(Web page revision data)
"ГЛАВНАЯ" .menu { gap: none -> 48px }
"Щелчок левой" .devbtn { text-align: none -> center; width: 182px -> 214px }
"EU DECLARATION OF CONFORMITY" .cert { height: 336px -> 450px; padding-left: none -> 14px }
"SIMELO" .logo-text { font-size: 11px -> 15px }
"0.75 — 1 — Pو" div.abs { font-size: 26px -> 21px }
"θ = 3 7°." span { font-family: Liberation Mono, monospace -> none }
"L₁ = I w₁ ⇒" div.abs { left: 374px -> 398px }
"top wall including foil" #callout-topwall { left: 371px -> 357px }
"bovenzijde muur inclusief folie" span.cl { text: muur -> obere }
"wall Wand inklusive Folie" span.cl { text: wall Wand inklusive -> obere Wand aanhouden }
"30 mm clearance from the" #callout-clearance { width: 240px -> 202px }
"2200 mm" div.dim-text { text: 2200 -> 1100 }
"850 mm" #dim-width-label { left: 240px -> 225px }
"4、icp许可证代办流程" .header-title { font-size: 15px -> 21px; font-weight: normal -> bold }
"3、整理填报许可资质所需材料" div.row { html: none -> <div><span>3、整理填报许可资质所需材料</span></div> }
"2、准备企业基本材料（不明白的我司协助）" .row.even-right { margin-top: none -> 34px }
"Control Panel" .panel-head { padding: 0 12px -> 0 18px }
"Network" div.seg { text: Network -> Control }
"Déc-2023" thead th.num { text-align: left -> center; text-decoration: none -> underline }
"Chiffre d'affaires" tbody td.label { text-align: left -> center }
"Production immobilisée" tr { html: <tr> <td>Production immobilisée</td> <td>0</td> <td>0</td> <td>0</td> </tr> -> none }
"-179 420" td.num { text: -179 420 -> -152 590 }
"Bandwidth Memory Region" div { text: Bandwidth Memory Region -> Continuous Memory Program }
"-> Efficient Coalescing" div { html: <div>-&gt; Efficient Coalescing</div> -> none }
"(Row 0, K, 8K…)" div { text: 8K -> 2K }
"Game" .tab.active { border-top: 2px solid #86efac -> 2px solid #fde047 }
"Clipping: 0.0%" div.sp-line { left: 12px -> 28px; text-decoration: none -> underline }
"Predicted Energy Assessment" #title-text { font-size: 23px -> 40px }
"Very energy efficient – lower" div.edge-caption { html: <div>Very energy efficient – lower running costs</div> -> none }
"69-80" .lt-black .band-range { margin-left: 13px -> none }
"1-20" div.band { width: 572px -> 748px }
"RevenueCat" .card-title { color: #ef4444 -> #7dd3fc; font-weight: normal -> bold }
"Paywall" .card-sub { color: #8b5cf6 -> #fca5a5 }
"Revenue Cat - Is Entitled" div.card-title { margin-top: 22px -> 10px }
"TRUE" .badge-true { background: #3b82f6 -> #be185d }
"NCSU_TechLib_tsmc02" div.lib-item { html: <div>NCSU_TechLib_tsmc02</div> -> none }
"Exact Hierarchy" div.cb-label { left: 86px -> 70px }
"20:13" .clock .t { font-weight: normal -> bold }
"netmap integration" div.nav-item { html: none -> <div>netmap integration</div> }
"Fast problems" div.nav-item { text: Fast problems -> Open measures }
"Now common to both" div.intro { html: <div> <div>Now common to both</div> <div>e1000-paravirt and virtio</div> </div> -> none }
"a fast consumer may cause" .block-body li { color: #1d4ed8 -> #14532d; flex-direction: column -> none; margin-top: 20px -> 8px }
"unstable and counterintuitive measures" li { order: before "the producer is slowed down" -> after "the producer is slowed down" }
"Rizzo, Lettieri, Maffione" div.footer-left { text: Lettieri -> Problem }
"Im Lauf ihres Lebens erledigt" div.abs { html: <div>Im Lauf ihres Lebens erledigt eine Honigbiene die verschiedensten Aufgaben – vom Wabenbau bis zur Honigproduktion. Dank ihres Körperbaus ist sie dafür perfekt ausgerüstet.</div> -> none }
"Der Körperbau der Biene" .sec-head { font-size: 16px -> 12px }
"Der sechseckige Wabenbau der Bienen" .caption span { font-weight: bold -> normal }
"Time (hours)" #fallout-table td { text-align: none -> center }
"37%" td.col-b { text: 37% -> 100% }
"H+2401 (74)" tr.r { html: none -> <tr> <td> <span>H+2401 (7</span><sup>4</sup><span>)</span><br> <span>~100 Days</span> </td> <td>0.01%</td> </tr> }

#### [Task to complete]
Starting with the line with "font-size: 15px ->" above and going on through the line with "left -> center;", transcribe every line exactly, both ends included, and add nothing.

#### [Written response]
"4、icp许可证代办流程" .header-title { font-size: 15px -> 21px; font-weight: normal -> bold }
"3、整理填报许可资质所需材料" div.row { html: none -> <div><span>3、整理填报许可资质所需材料</span></div> }
"2、准备企业基本材料（不明白的我司协助）" .row.even-right { margin-top: none -> 34px }
"Control Panel" .panel-head { padding: 0 12px -> 0 18px }
"Network" div.seg { text: Network -> Control }
"Déc-2023" thead th.num { text-align: left -> center; text-decoration: none -> underline }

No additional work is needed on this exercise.